Obviously early-stage medical device companies are faced with many risks, but the majority of the investment goes to solving the technology risks. One of the things we have done well is we’ve learned to manipulate this silk biomaterial such that it may support alternate product configurations. While our key focus is on ligament repair, we’ve been able to increase the breadth of potential unmet clinical needs that can be met with our biomaterial platform.
One of the greatest lessons learned is that of creating a learning organization. That is defined in multiple ways by multiple people, but for us it is to be open both at the management level, at the team level, at the cultural level and frankly at a strategic level, be open to new ideas, pathways and multiple perspectives.
For me personally one of the greatest lessons I’ve learned is the value of what I consider to be strategic marketing. In strategic marketing we’re spending the majority of our time on understanding the unmet need.
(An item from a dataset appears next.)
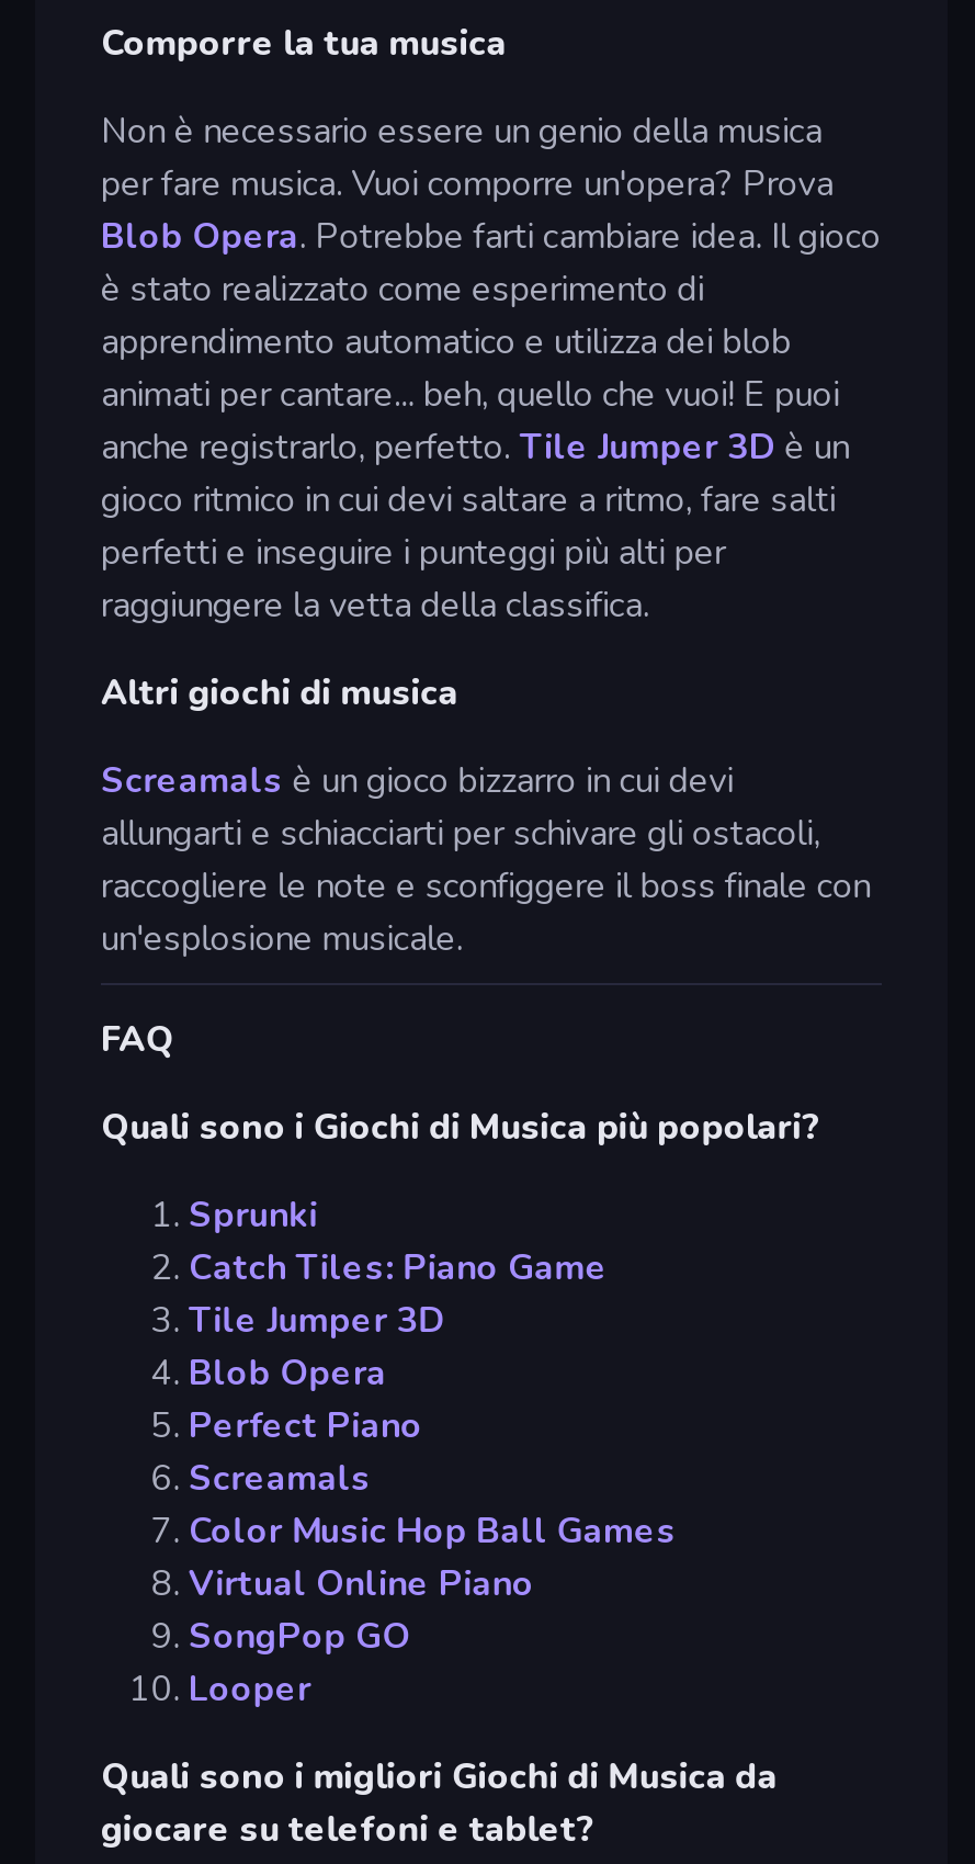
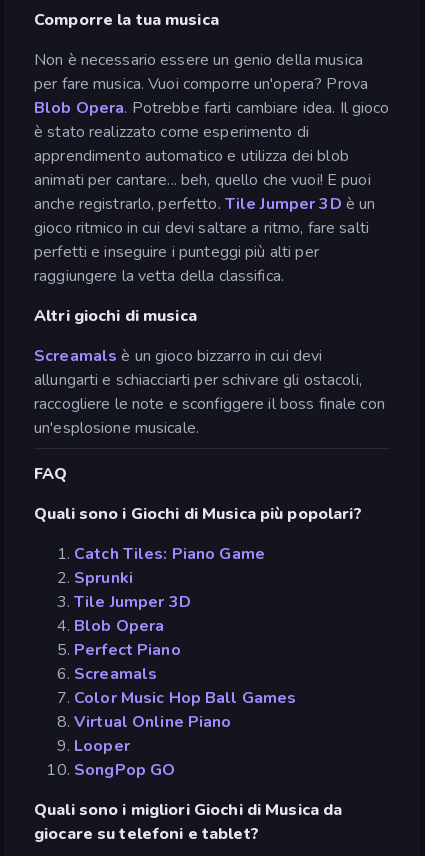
moved [189,1191,318,1240] -> [74,567,133,589]: Sprunki
moved [189,1244,608,1292] -> [74,543,265,565]: Catch Tiles: Piano Game
moved [189,1613,411,1661] -> [74,759,175,781]: SongPop GO
moved [189,1665,311,1714] -> [74,735,130,757]: Looper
It’s easy in the medical device realm, as we can look to a clinical need or medical problem, but sometimes they may be hidden from you. Early on one could fall prey to developing a technology and then trying to find a need that that technology meets. I would say Serica has been lucky, in that we have always been able to start with the unmet need and have the facilities and resources to develop technology to that specific need. That’s what I mean by strategic marketing: You truly understand where you can have a significant impact in a sustainable manner.
MassDevice: How has the economic downturn affected your business? What strategies and tactics have you adopted to weather the downturn?
GA: It certainly had an impact on our knowledge of available capital. We were lucky enough to have a strong contingent of investors that put money into the company. Our strategy has been one in which we want to leverage the diversity of our product platform to financially support the company and its various product opportunities. That has been our number one strategy which has been working well for us thus far.
MassDevice: What’s your take on the proposal to tax medical device companies to help pay for healthcare reform? Are you worried that the proposal to tax based on FDA device classification will mean a big hit for Serica?
GA: My recollection is that we are working very hard to exclude startup medical device companies under a particular revenue cap. If that does not, occur we put innovation at significant risk. There’s a grave concern. And even those companies, quite honestly, that are approaching the $100 million revenue mark, they are just beginning to break even and being able to cycle back into the research and development phases to continue their pipelines.
So while I realize we all must contribute — and I am a believer in universal healthcare — my greatest concern is not fully acknowledging the innovation that the medical device industry is responsible for.